(DATA EXTRACTS)
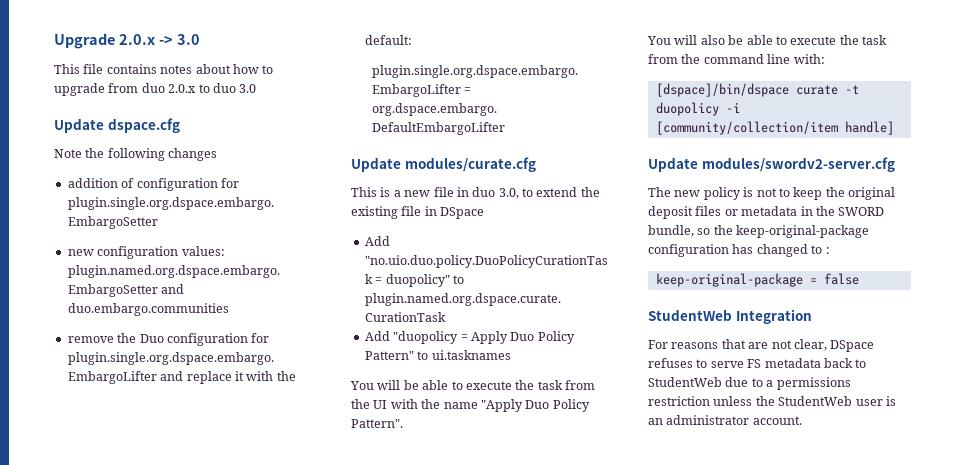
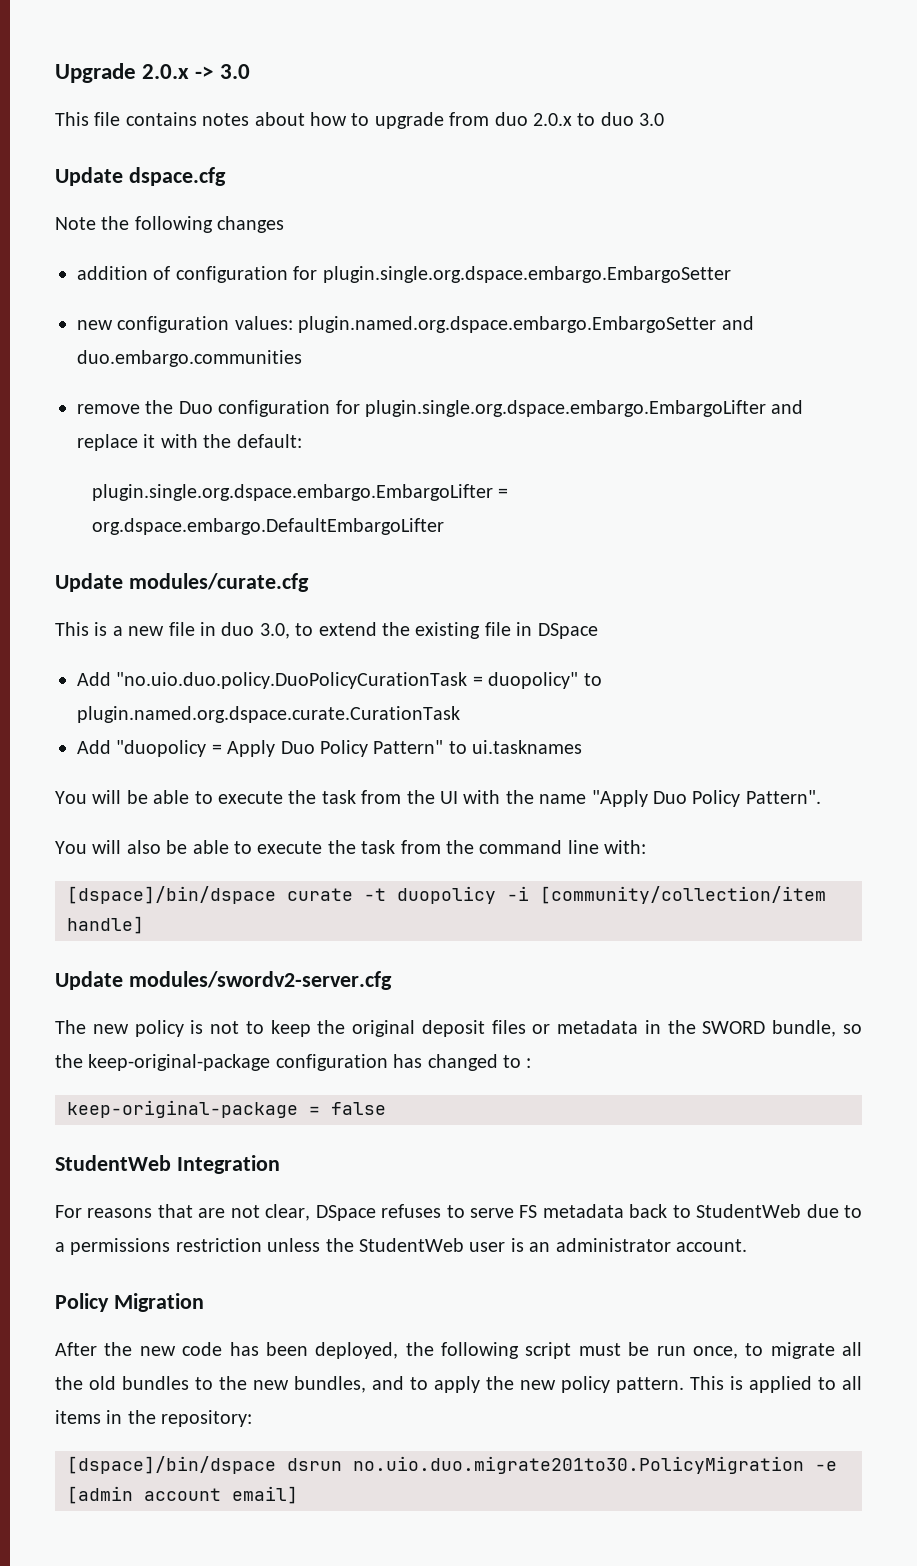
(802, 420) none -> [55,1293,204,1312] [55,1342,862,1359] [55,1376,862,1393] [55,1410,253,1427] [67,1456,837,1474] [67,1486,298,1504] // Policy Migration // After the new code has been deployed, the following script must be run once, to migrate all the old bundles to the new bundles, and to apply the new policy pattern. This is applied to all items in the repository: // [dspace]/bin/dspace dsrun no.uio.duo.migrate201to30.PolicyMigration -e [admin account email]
(End DATA EXTRACTS)
(DATA EXTRACTS)
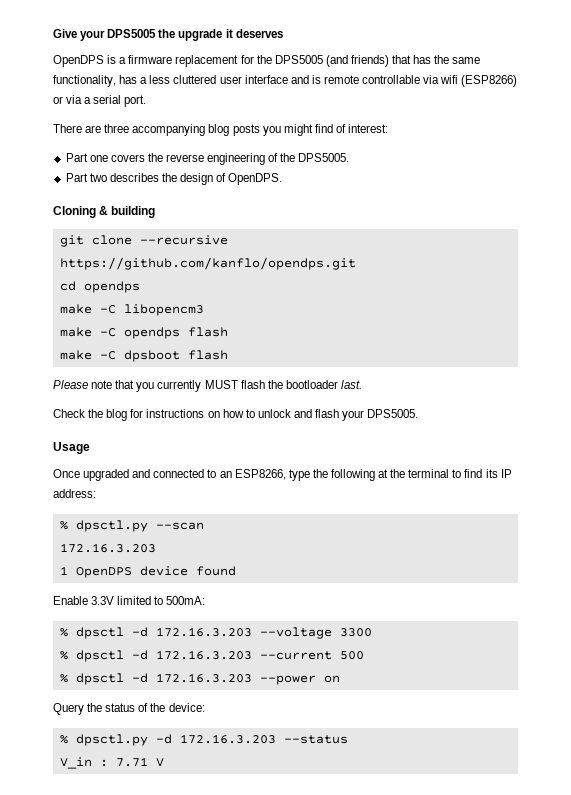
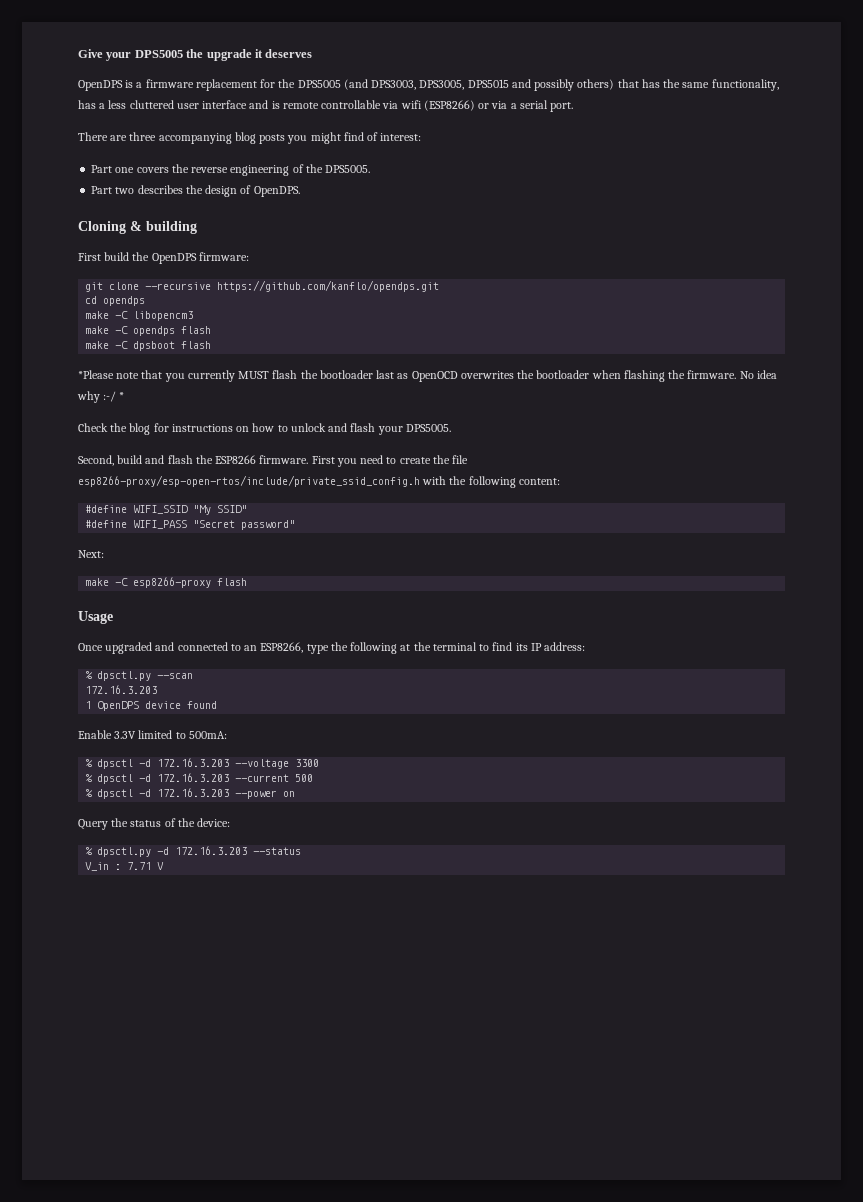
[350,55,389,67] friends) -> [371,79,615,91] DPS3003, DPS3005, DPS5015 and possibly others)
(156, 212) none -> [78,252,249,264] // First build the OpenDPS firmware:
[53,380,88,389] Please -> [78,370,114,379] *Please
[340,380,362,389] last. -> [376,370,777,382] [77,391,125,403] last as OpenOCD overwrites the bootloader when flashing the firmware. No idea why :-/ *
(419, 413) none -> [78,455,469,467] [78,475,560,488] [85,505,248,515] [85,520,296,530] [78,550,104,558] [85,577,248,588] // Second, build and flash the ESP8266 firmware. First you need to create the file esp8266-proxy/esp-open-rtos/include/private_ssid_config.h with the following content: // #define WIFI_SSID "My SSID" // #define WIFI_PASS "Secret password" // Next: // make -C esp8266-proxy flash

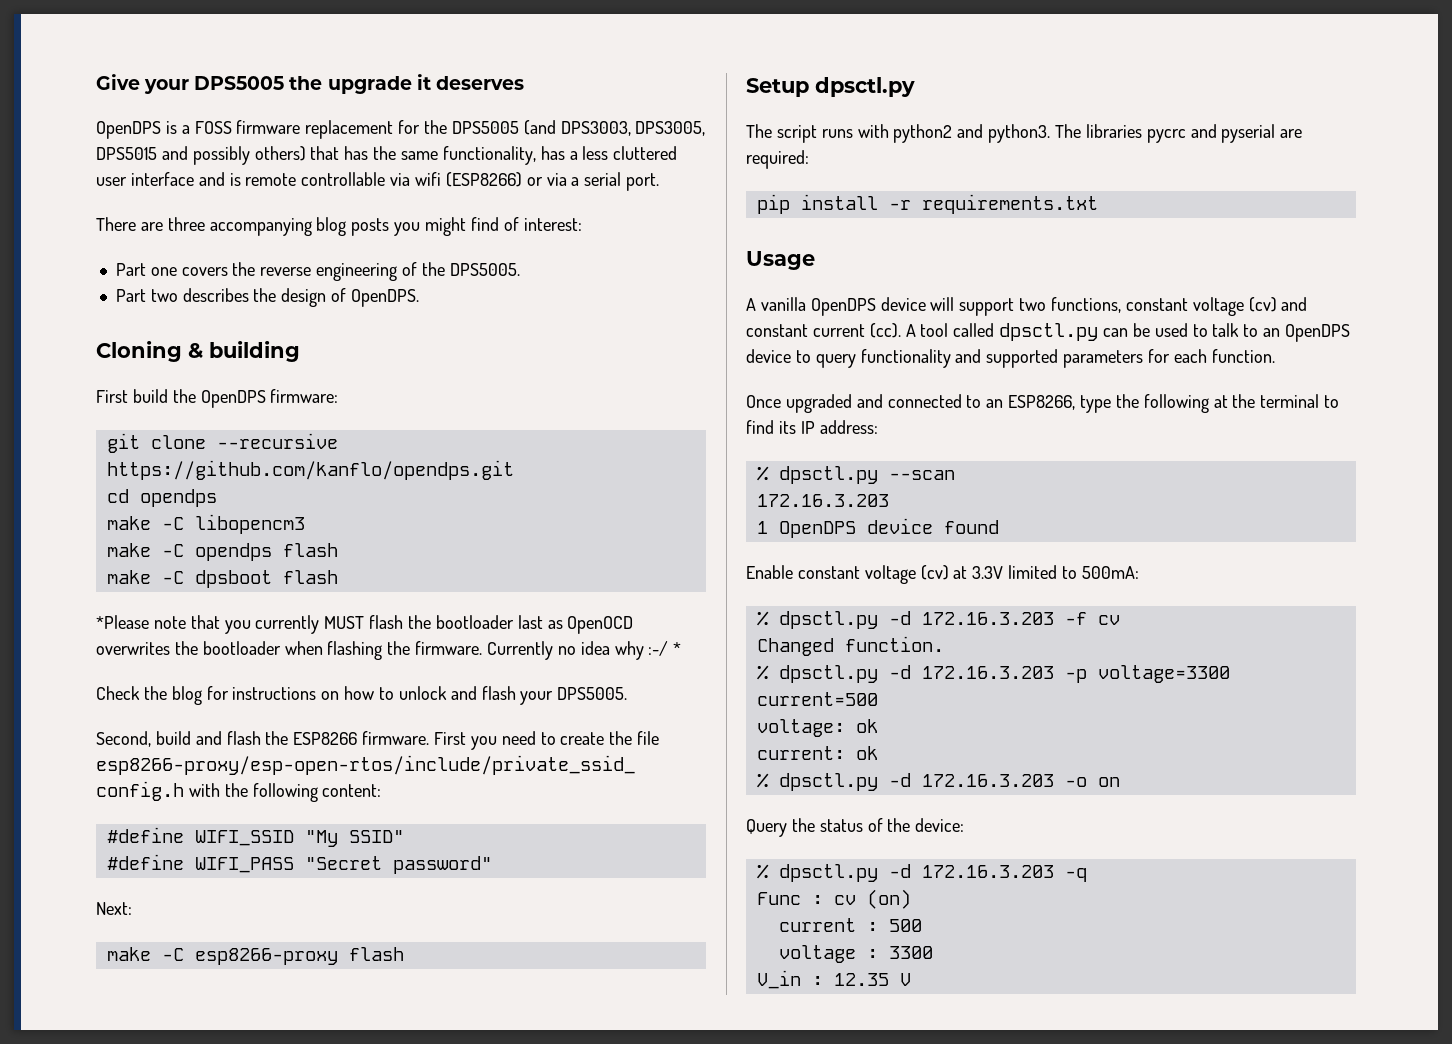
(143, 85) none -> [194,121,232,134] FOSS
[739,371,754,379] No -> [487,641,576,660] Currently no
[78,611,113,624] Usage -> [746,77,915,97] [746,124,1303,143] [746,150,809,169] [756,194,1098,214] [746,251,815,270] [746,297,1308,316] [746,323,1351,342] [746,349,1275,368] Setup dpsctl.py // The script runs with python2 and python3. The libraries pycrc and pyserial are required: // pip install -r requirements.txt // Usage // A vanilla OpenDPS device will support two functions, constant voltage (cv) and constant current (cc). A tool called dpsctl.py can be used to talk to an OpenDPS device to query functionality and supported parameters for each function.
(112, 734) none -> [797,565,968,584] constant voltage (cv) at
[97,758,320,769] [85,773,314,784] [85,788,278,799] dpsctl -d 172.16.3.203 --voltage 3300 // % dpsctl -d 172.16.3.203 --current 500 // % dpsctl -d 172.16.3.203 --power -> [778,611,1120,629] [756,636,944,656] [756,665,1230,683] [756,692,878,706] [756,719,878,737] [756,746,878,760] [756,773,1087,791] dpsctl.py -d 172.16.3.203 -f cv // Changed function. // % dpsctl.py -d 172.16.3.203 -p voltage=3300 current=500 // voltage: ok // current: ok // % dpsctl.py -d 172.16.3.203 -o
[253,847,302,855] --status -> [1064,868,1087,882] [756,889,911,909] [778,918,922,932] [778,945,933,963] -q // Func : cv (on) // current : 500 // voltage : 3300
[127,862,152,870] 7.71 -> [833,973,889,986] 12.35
(End DATA EXTRACTS)
*WORK ORDER*:
Look through the listing above and copy each line with the word "constant" in it.

*EXPECTED ANSWER*:
[78,611,113,624] Usage -> [746,77,915,97] [746,124,1303,143] [746,150,809,169] [756,194,1098,214] [746,251,815,270] [746,297,1308,316] [746,323,1351,342] [746,349,1275,368] Setup dpsctl.py // The script runs with python2 and python3. The libraries pycrc and pyserial are required: // pip install -r requirements.txt // Usage // A vanilla OpenDPS device will support two functions, constant voltage (cv) and constant current (cc). A tool called dpsctl.py can be used to talk to an OpenDPS device to query functionality and supported parameters for each function.
(112, 734) none -> [797,565,968,584] constant voltage (cv) at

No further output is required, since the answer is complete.